Plus three resources: ContactResource, SequenceResource, TemplateResource. Resources are MCP’s read-only data surfaces, the host subscribes to them for state rather than polling tools.
How does the host implement bootstrap?
In Laravel with the official laravel/mcp package, the server class is the declaration. Tools are registered as class references and the framework introspects them at request time:
<?php
// app/Mcp/Servers/FintalioServer.php
namespace App\Mcp\Servers;
use Laravel\Mcp\Server;
use Laravel\Mcp\Server\Attributes\Instructions;
use Laravel\Mcp\Server\Attributes\Name;
use Laravel\Mcp\Server\Attributes\Version;
#[Name('Fintalio')]
#[Version('0.0.1')]
#[Instructions('LinkedIn prospecting platform: contacts, sequences, templates.')]
class FintalioServer extends Server
{
public int $defaultPaginationLength = 100;
public int $maxPaginationLength = 200;
protected array $tools = [
\App\Mcp\Tools\Read\ListContacts::class,
\App\Mcp\Tools\Read\GetContact::class,
\App\Mcp\Tools\Read\ListContactGroups::class,
\App\Mcp\Tools\Read\ListSequences::class,
\App\Mcp\Tools\Read\GetSequence::class,
\App\Mcp\Tools\Read\ListSequenceTemplates::class,
\App\Mcp\Tools\Read\GetSequenceTemplate::class,
\App\Mcp\Tools\Read\ListVariables::class,
\App\Mcp\Tools\Read\GetAccountStatus::class,
\App\Mcp\Tools\Write\CreateContactGroup::class,
\App\Mcp\Tools\Write\UpdateContact::class,
\App\Mcp\Tools\Write\PauseSequence::class,
\App\Mcp\Tools\Write\ResumeSequence::class,
\App\Mcp\Tools\Write\StopSequence::class,
\App\Mcp\Tools\Write\ParseCsv::class,
\App\Mcp\Tools\Write\CommitCsv::class,
\App\Mcp\Tools\Write\CreateSequenceTemplate::class,
\App\Mcp\Tools\Write\CreateContact::class,
\App\Mcp\Tools\Execute\LaunchSequence::class,
];
protected array $resources = [
\App\Mcp\Resources\ContactResource::class,
\App\Mcp\Resources\SequenceResource::class,
\App\Mcp\Resources\TemplateResource::class,
];
}
Note the explicit defaultPaginationLength = 100 and maxPaginationLength = 200. The package’s defaults (15 and 50) silently truncate the tool list, and many MCP clients do not follow nextCursor. They treat the truncated first page as the full surface. If your server has more than 15 tools, raise the pagination defaults or your clients will miss half your tools without noticing.

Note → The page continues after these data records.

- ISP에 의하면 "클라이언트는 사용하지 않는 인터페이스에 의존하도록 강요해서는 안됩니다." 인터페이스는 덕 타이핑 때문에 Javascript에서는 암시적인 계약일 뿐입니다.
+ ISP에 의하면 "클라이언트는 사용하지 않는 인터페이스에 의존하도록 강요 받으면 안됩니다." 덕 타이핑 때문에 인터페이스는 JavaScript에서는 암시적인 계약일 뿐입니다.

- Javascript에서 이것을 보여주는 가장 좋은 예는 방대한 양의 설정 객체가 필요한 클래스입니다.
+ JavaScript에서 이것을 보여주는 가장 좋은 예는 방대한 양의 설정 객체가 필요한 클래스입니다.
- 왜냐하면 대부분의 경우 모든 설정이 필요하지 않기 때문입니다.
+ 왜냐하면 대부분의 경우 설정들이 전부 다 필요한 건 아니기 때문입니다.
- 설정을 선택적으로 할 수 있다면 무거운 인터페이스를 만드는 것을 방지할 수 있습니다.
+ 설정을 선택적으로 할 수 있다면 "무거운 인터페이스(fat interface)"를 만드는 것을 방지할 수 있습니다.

A single tool implementation looks like this. The #[Name] and #[Description] attributes are what the framework emits in tools/list:
<?php
// app/Mcp/Tools/Read/ListContacts.php (abridged)

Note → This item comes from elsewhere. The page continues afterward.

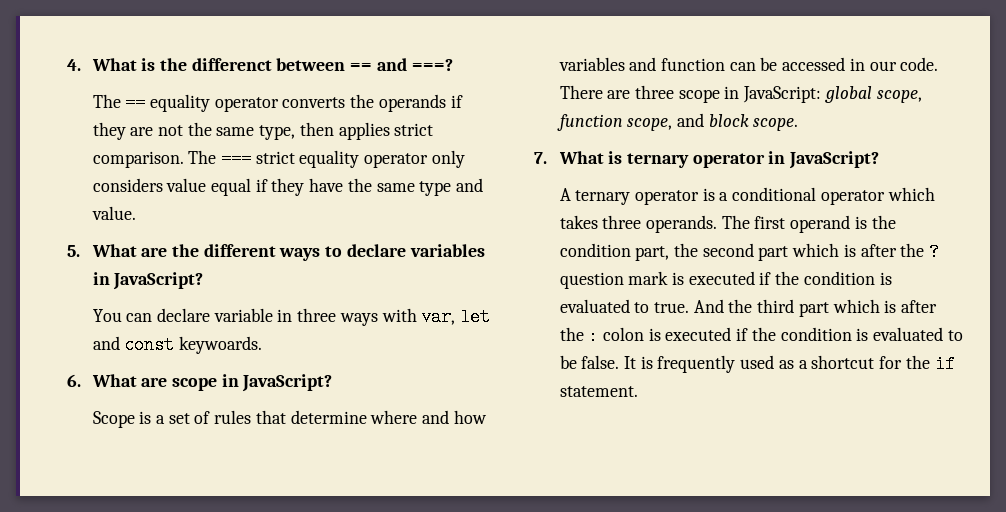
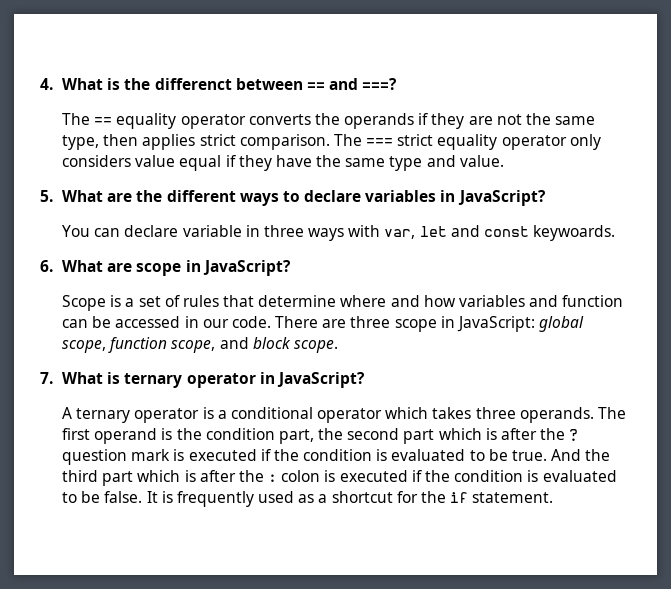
- The first operand is the condition part, the second part which is after the ? question mark is executed if the condition is evaluated to true.
+ The first operand is the condition part, the second part which is after the ? question mark is executed if the condition is evaluated to be true.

namespace App\Mcp\Tools\Read;
use Illuminate\Contracts\JsonSchema\JsonSchema;
use Laravel\Mcp\Request;
use Laravel\Mcp\Response;
use Laravel\Mcp\Server\Attributes\Description;
use Laravel\Mcp\Server\Attributes\Name;
use Laravel\Mcp\Server\Tool;
#[Name('list_contacts')]
#[Description('List the user\'s contacts. Paginated (max 50 per page). Filter by status, group, or search.')]
class ListContacts extends Tool
{
public function handle(Request $request): Response
{
$userId = auth()->id();
$limit = min((int) ($request->get('limit') ?? 50), 50);
$offset = max((int) ($request->get('offset') ?? 0), 0);
// ... query, filter, paginate ...
return Response::json([
'contacts' => $contacts,
'total' => $total,
'limit' => $limit,
'offset' => $offset,
]);
}
public function schema(JsonSchema $schema): array
{
return [
'status' => $schema->string(),
'group_id' => $schema->integer(),
'search' => $schema->string(),
'limit' => $schema->integer(),
'offset' => $schema->integer(),
];
}
}
The Node/TypeScript and Python SDKs from the official modelcontextprotocol/servers repo follow the same shape: declare a name, a description, an input schema, and a handler. The framework wires the rest.

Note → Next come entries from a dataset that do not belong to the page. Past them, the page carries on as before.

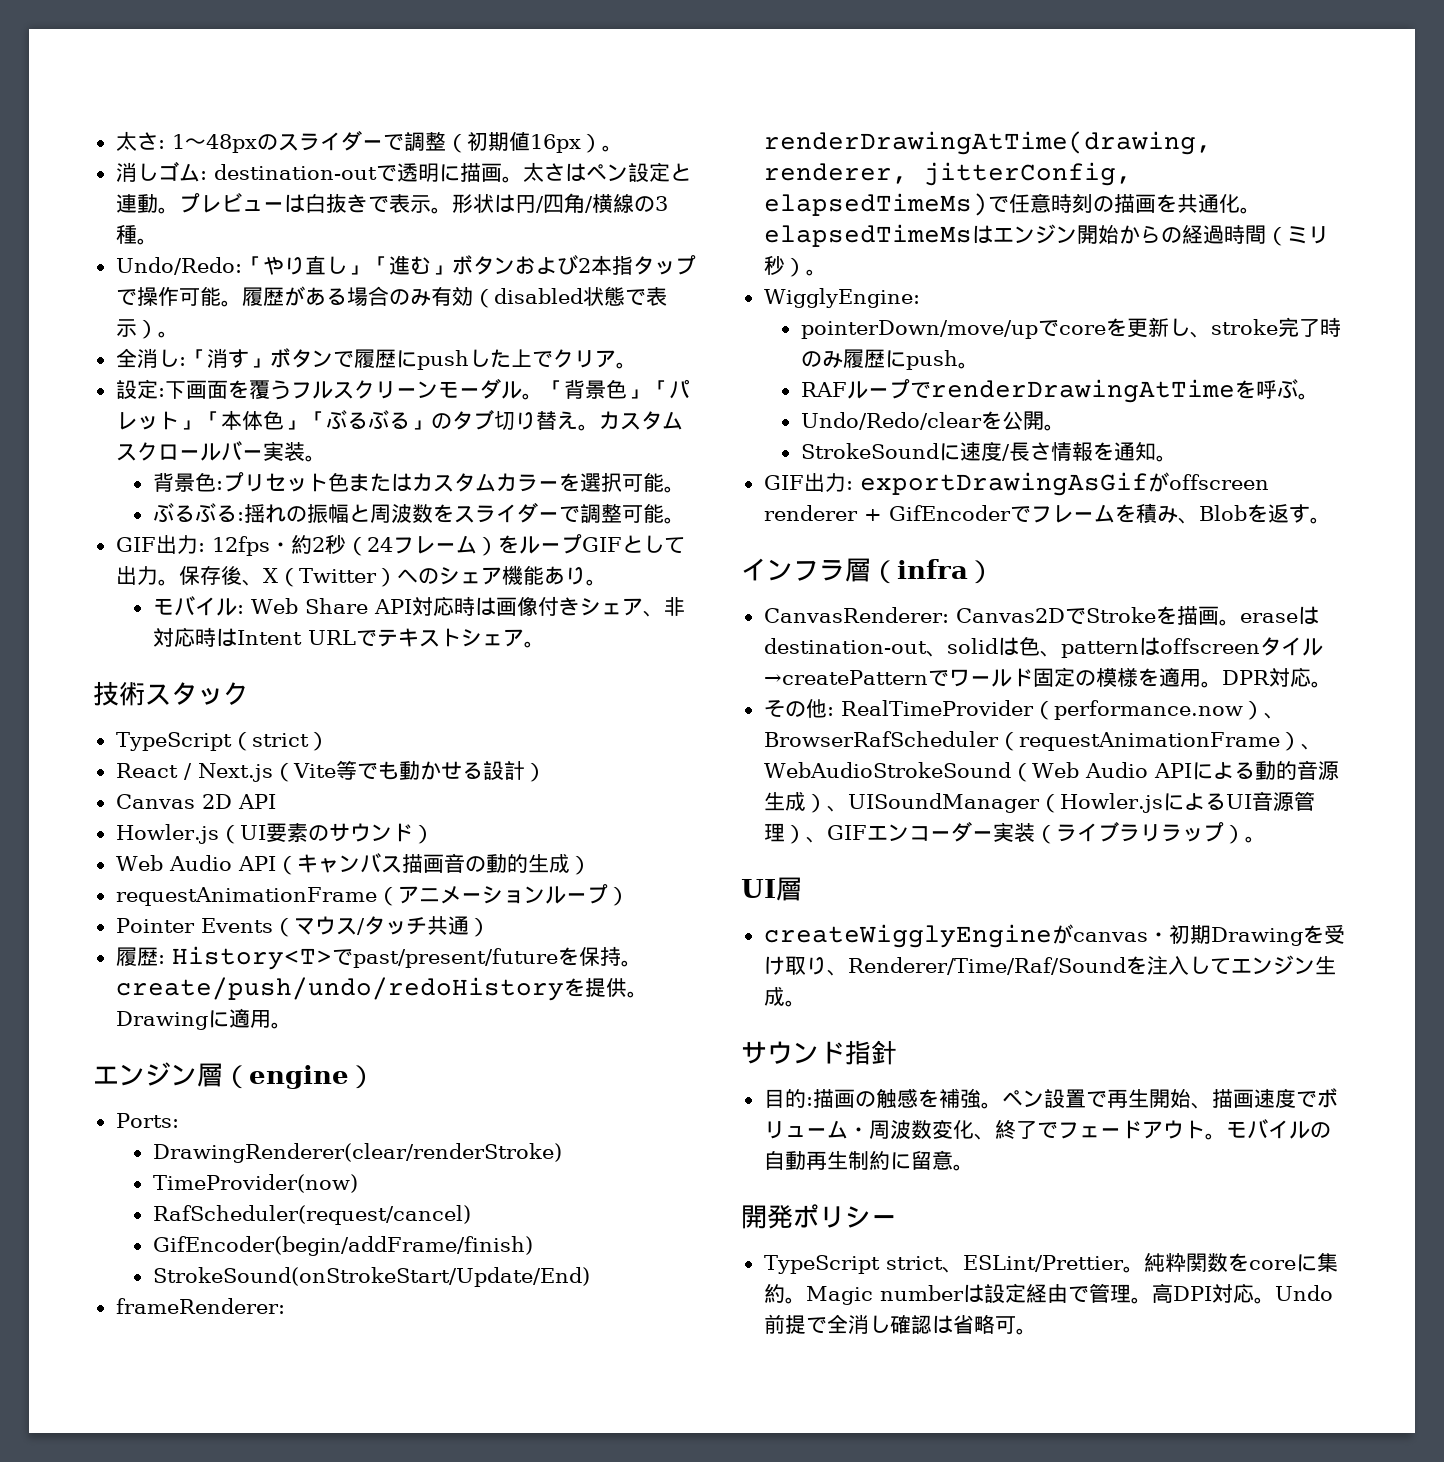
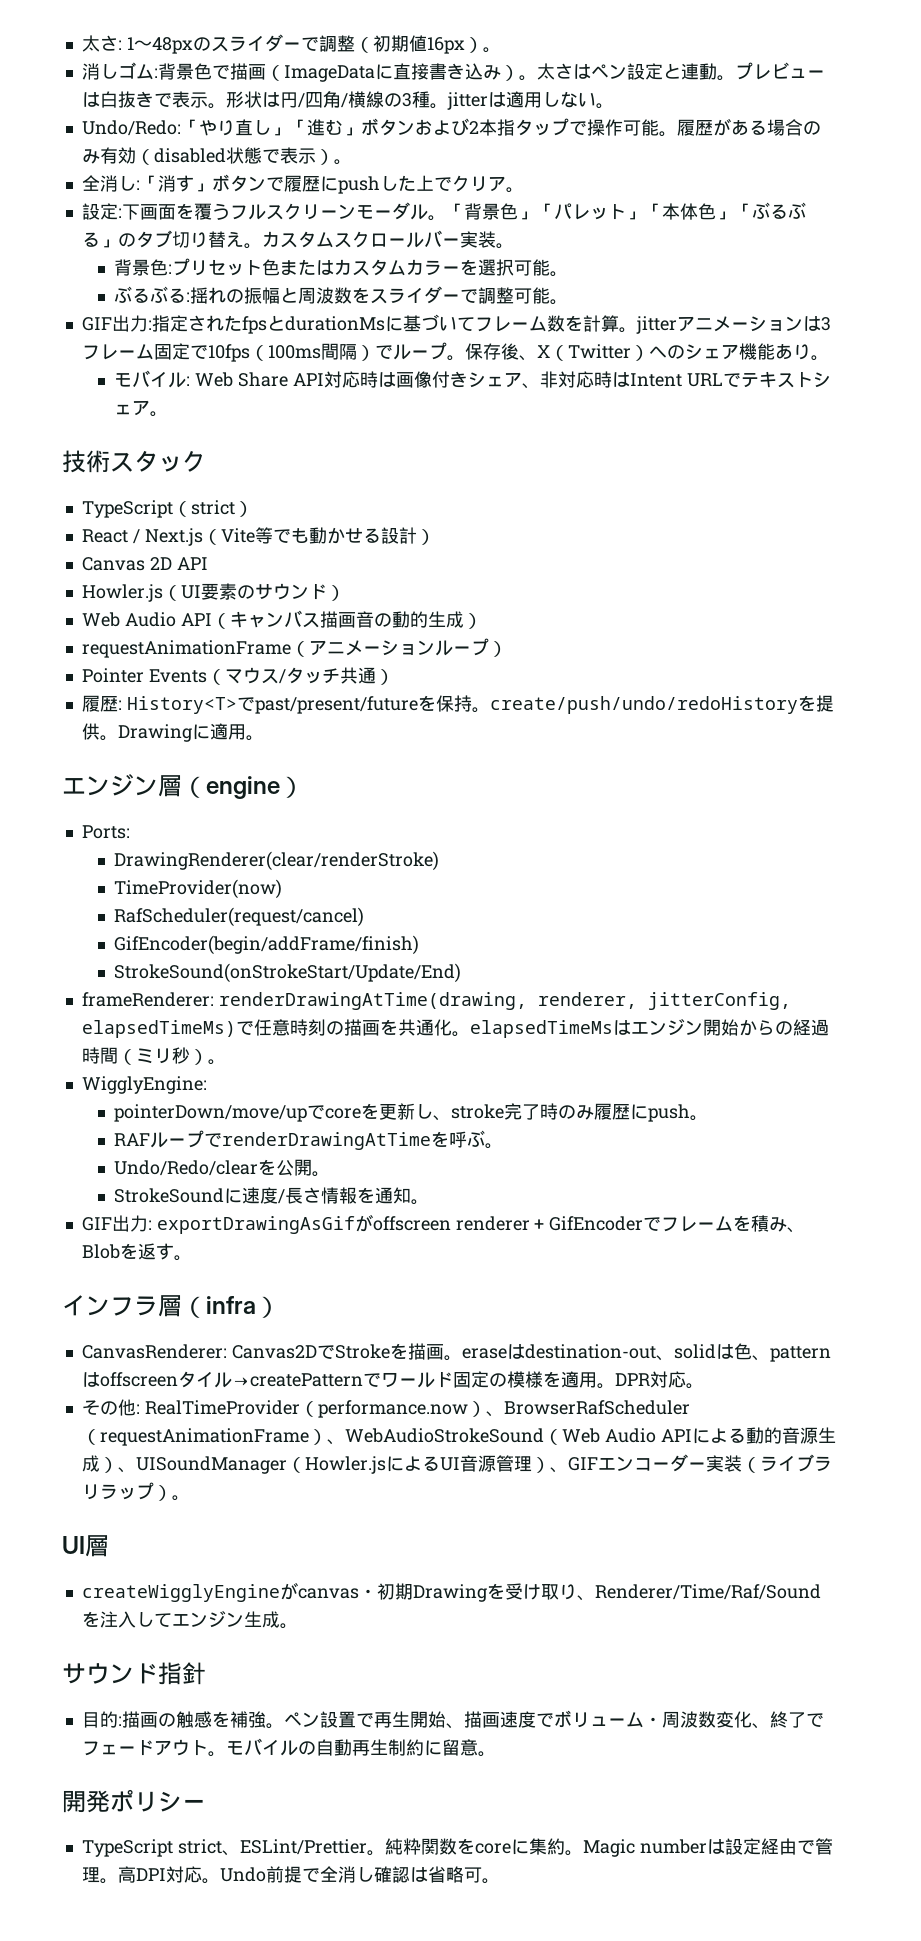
- 消しゴム: destination-outで透明に描画。
+ 消しゴム:背景色で描画（ImageDataに直接書き込み）。
- 形状は円/四角/横線の3種。
+ 形状は円/四角/横線の3種。jitterは適用しない。
- GIF出力: 12fps・約2秒（24フレーム）をループGIFとして出力。
+ GIF出力:指定されたfpsとdurationMsに基づいてフレーム数を計算。jitterアニメーションは3フレーム固定で10fps（100ms間隔）でループ。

How do you back an MCP server with LinkedIn data?
This is the question nobody answers honestly in the marketing materials. There are two paths and the engineering cost between them differs by an order of magnitude. Pick wrong and you’ll burn a quarter on infrastructure that should not be on your roadmap.
Path 1: build your own LinkedIn data layer
This means proxy farms, residential IP rotation, mobile session emulation, anti-detection headers, OAuth-on-behalf flows, cookie management across user sessions, login-challenge handling, two-factor handling, account-restriction recovery, and roughly two to four years of cat-and-mouse with LinkedIn’s anti-automation team. The companies that own this layer (Apify, the major LinkedIn-data vendors, the larger scraping platforms) spent six to ten years building it and continue spending most of their engineering budget keeping it working. If your team’s core competency is not LinkedIn session handling, this is the wrong path.
Path 2: wrap a hosted LinkedIn data layer
This means picking a third-party LinkedIn data provider, integrating against their API, and shaping MCP tools on top of their endpoints. The provider handles sessions, proxies, anti-detection, and the LinkedIn surface (search, messaging, connections, InMail, Sales Navigator). You handle the MCP shape, the agent-callable tool design, audit logging, and your own users. The integration is weeks, not years. Fintalio took this path. The hosted LinkedIn session layer underneath is generic, several vendors compete in the category, and the choice of provider is an implementation detail your agent does not need to know.
What about the official LinkedIn API?
The official LinkedIn Developer Platform (developers.linkedin.com) covers posting, comments, ads, Marketing API, and partner-tier features that require Marketing Developer Platform approval. It does not cover search, messaging, connections, or InMail outside extremely narrow Recruiter and Sales Navigator partner integrations. If your agent only needs to publish posts and run ad campaigns, the official API is the cleanest path and Composio already ships an MCP wrapper around it. If your agent needs the write surface that defines a real LinkedIn integration, the official API alone is insufficient.
The decision tree
- Posting + comments + ads only: official LinkedIn API. Use Composio’s MCP wrapper. Shortest path, zero session-handling risk.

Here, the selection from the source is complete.